Version:             2.82
API version:         0.8.4
Python version:      3.10.2
Git commit:          afbed19d
Built:               Fri, Feb 17, 2023 10:02 AM
OS/Arch:             win32/AMD64
Profile:             default
Server type:         ephemeral
Server:
  Database:          sqlite
  SQLite version:    3.35.5

Additional context

No response

zanieb commented 1 year ago

Thanks for the report! I presume this is caused by visit_collection and that we will need to add an exception for data of this type.

If you do

from prefect.utilities.annotations import quote

....

    output = parse_response.submit(quote(data))

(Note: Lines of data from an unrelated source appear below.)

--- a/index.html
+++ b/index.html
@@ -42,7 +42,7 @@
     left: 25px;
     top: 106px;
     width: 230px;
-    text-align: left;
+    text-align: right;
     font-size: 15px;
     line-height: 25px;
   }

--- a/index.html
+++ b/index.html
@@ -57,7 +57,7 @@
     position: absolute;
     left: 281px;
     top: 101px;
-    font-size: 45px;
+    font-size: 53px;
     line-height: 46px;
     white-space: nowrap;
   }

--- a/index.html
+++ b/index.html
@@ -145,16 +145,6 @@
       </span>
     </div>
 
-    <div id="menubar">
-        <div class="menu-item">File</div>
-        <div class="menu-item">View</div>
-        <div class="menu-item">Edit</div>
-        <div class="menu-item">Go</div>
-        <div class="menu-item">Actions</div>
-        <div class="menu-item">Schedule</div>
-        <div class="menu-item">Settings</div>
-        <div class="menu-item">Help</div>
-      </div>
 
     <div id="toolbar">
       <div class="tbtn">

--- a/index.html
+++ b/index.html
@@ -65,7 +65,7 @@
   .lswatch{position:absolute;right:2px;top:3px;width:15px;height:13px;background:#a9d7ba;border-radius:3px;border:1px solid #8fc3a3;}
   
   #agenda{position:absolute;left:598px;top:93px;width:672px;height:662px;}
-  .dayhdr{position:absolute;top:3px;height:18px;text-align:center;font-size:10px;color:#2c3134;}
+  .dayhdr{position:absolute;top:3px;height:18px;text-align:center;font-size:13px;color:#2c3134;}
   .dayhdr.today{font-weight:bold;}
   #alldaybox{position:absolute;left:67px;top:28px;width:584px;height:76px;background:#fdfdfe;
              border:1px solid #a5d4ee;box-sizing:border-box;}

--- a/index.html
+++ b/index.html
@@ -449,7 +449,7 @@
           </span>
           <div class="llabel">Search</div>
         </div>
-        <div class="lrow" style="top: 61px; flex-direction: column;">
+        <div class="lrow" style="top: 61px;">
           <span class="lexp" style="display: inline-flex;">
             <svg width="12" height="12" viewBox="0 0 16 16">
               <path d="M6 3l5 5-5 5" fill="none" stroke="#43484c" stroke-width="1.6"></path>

Does this work as expected?

kokybo commented 1 year ago

That does not seem to work. I updated my code to be

@flow
def ingest_data():
    data = download_gzip_file.submit()

    output = parse_response.submit(quote(data))

    return output

and added the line data = data.result() to the parse_response task to manually await the future.

zanieb commented 1 year ago

@kokybo in that case, the bytes io object is still consumed?

kokybo commented 1 year ago

That is correct. The read head (object.tell()) is still partially offset within the buffer.

zanieb commented 1 year ago

I'm not sure where we are consuming it then, we'll investigate this when we get a chance or we're happy to review a contribution that resolves it :)

aaronroffel commented 7 months ago

It looks like you could be using a yanked version of Prefect (2.82).